Input and output must be structured.

When defining RPC in Proto, it only allows the use of message (i.e., struct) as the input or output of the interface, and does not allow the use of primitive type or collection type. This is because only message is extensible and can arbitrarily add fields.

If we initially assume that an interface is just returning a list and directly define the return type of the interface as a list, if one day we need to return a pagination cursor at the same time, we will have no choice but to use a new interface or introduce a breaking change on the original interface to change the response type to a message.

Input and output types exclusive to each RPC

Beyond the constraints of proto itself, some best practices can also be found in the linter. There are a few rules in Buf:

  • RPC_REQUEST_RESPONSE_UNIQUE

    This rule requires each RPC interface to have independent input and output types, and does not allow multiple interfaces to share top-level types.

  • rpc_allow_google_protobuf_empty_requests / rpc_allow_google_protobuf_empty_responses

    These two rules are used to indicate whether to use the empty type in RPC input and output. They are turned off by default and it is not recommended to turn them on.

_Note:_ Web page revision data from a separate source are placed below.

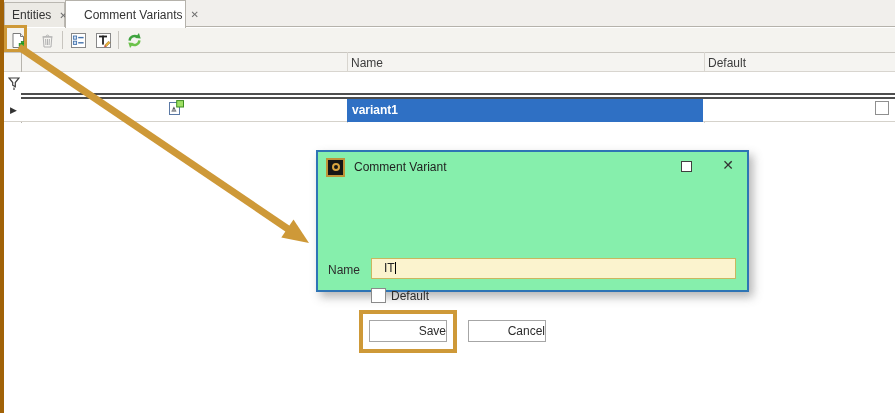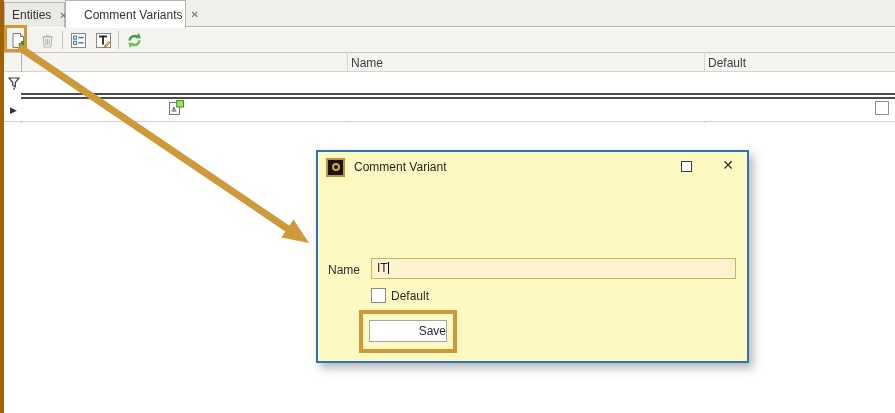--- a/index.html
+++ b/index.html
@@ -158,6 +158,7 @@
       <rect x="9.7" y="1.6" width="6.8" height="6.4" fill="#9fe065" stroke="#3d8f22"></rect>
     </svg>
   </div>
+  <div class="cell-selected">variant1</div>
   <div class="grid-checkbox"></div>
 
   <div class="dialog">

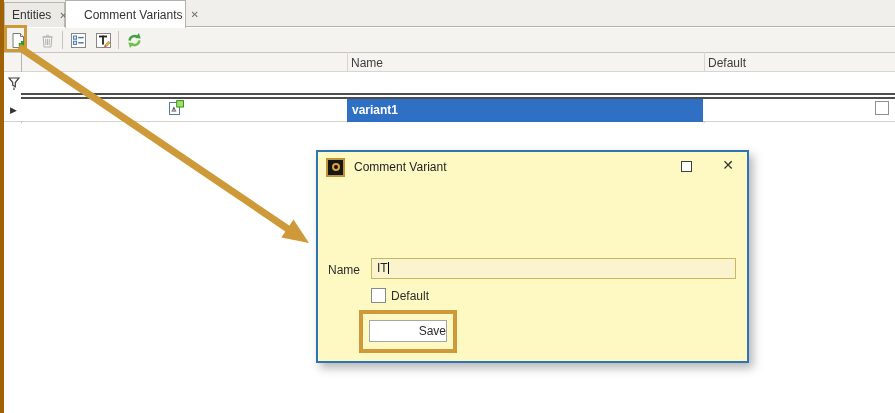--- a/index.html
+++ b/index.html
@@ -43,7 +43,7 @@
   .grid-checkbox { position:absolute; left:871px; top:101px; width:14px; height:14px; background:#fff; border:1px solid #8f8f8f; }
 
   
-  .dialog { position:absolute; left:312px; top:150px; width:433px; height:213px; background:#fef9c3; border:2px solid #2e74b5; box-shadow:4px 5px 9px rgba(90,90,90,.45); z-index:10; }
+  .dialog { position:absolute; left:312px; top:150px; width:433px; height:142px; background:#86efac; border:2px solid #2e74b5; box-shadow:4px 5px 9px rgba(90,90,90,.45); z-index:10; }
   .dlg-titlebar { position:relative; height:30px; display:flex; align-items:center; padding:0 8px; }
   .dlg-logo { width:19px; height:19px; background:#161616; border:2px solid #bf9339; display:flex; align-items:center; justify-content:center; }
   .dlg-logo .ring { width:8px; height:8px; border:2.5px solid #d9a33f; border-radius:50%; }

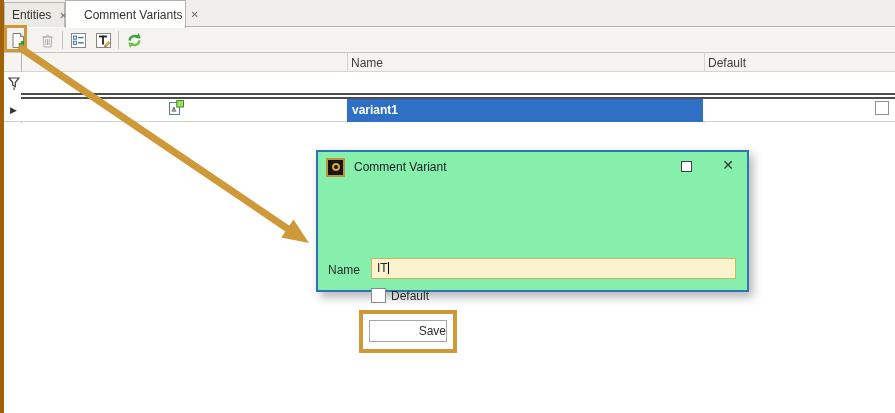--- a/index.html
+++ b/index.html
@@ -52,7 +52,7 @@
   .dlg-close { position:absolute; right:13px; top:5px; font-size:14px; color:#333; }
   .dlg-desc { position:absolute; left:10px; top:41px; width:419px; font-size:12px; line-height:14.5px; color:#222; }
   .dlg-name-label { position:absolute; left:10px; top:111px; font-size:12px; }
-  .dlg-input { position:absolute; left:53px; top:106px; width:365px; height:21px; background:#fbf3ce; border:1px solid #c9b75f; font-size:12px; line-height:19px; padding-left:5px; color:#222; }
+  .dlg-input { position:absolute; left:53px; top:106px; width:365px; height:21px; background:#fbf3ce; border:1px solid #c9b75f; font-size:12px; line-height:19px; padding-left:12px; color:#222; }
   .caret { display:inline-block; width:1px; height:12px; background:#000; vertical-align:-2px; }
   .dlg-checkbox { position:absolute; left:53px; top:136px; width:15px; height:15px; background:#fff; border:1px solid #8a8a8a; }
   .dlg-check-label { position:absolute; left:73px; top:137px; font-size:12px; }

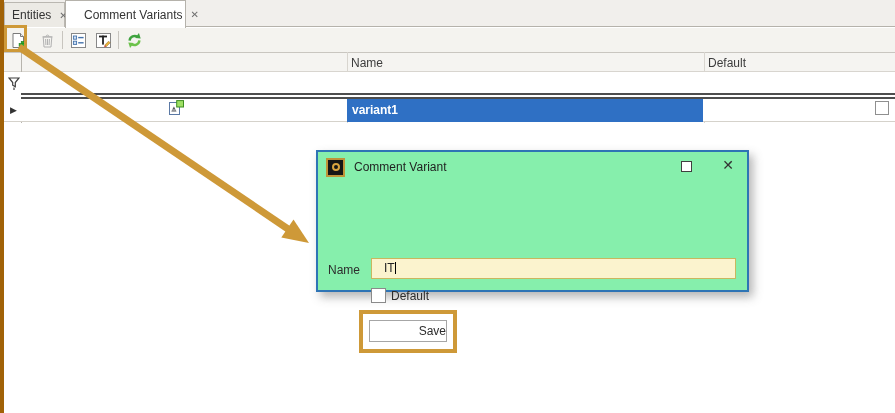--- a/index.html
+++ b/index.html
@@ -176,6 +176,7 @@
     <span class="dlg-check-label">Default</span>
     <div class="hl-save"></div>
     <button class="btn btn-save">Save</button>
+    <button class="btn btn-cancel">Cancel</button>
   </div>
 
   <svg class="anno-svg">

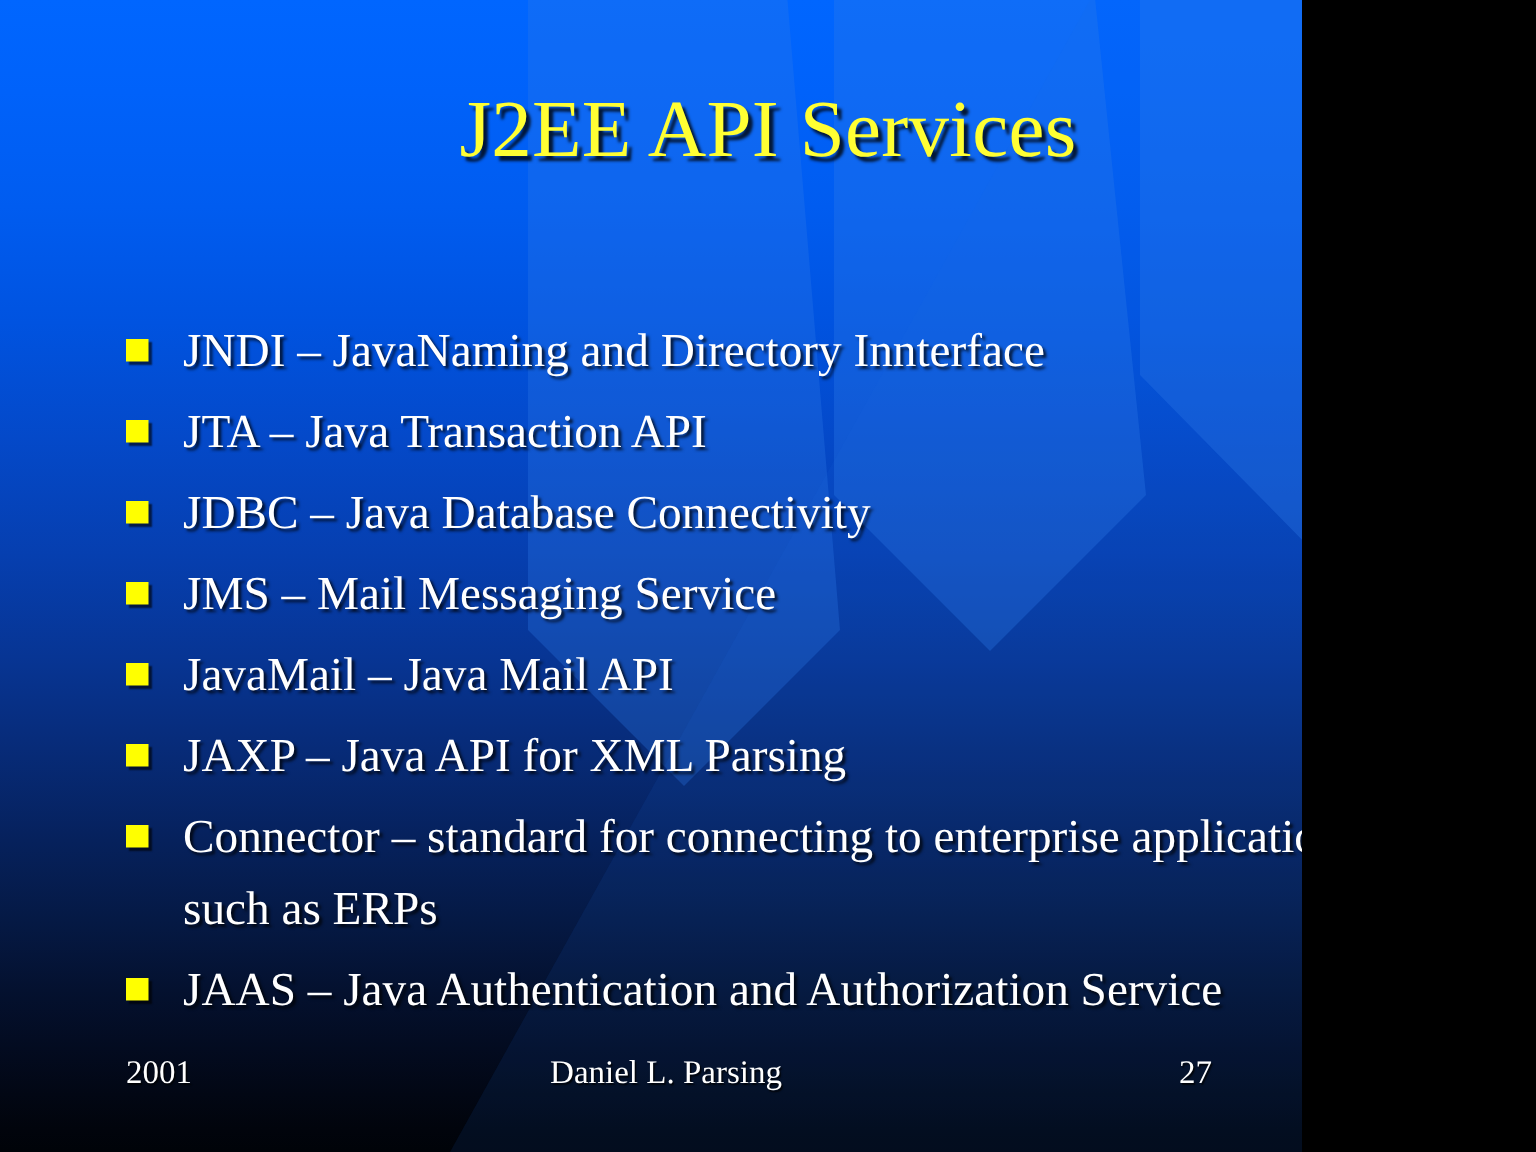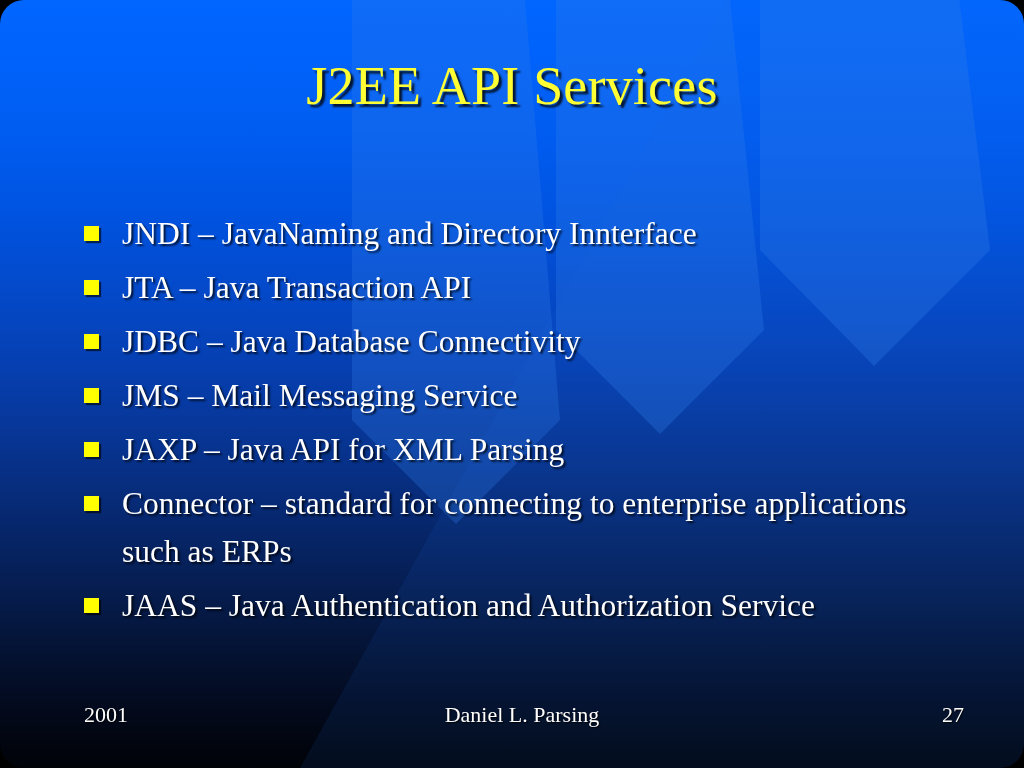--- a/index.html
+++ b/index.html
@@ -10,7 +10,7 @@
 
   #slide {
     position: relative;
-    width: 1024px;
+    width: 868px;
     height: 768px;
     overflow: hidden;
     font-family: "Liberation Serif", "DejaVu Serif", serif;
@@ -31,7 +31,6 @@
       #020714  95%,
       #01040c  98%,
       #000308 100%);
-    border-radius: 24px;
   }
 
   

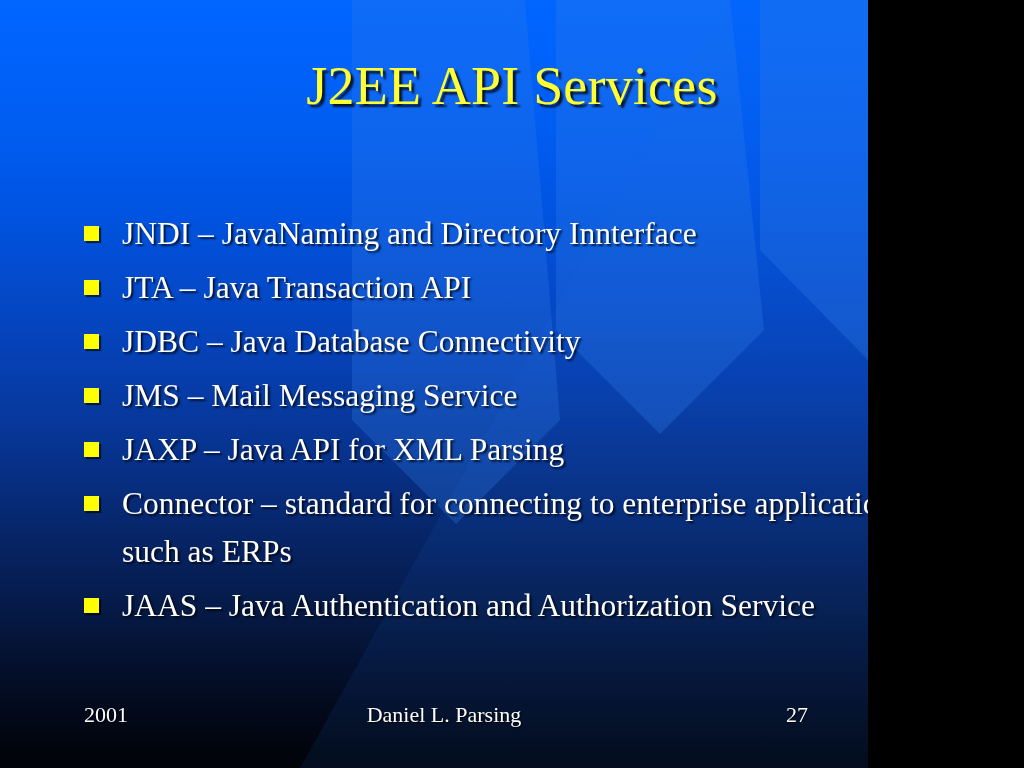--- a/index.html
+++ b/index.html
@@ -159,6 +159,10 @@
       <span class="bullet-text">JMS – Mail Messaging Service</span>
     </div>
 
+    <div class="bullet-row">
+      <span class="bullet-marker"></span>
+      <span class="bullet-text">JavaMail – Java Mail API</span>
+    </div>
 
     <div class="bullet-row">
       <span class="bullet-marker"></span>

These two rules may impose additional burdens on writing interface definitions. It seems unnecessary to define an extra type when the type already exists or when there are no input parameters at all. The reason is similar to the aforementioned requirement that input and output must be structs, that is, we can never predict what fields an interface will add in the future: today, two interfaces have the same input parameters, but tomorrow, one of them may need to add a field; today, an interface without input parameters may need to pass in a parameter tomorrow. If we do not consider future extensibility when designing at the beginning, and casually reuse input and output or define them as empty, then we may introduce breaking changes when modifications are inevitably needed in the future!

Summary

Whether it's UnimplementedServer or optional fields, these practices are based on the premise that backward compatibility is more important than correctness to some extent. Although sometimes this may result in implementing one less function or passing one less field, compared to this, causing a breaking change in the entire codebase is more unacceptable. From an engineering perspective, this is the right choice, so it also places more demands on the business code: when it comes to RPC, parameter degradation, return type degradation, and function call degradation are all indispensable.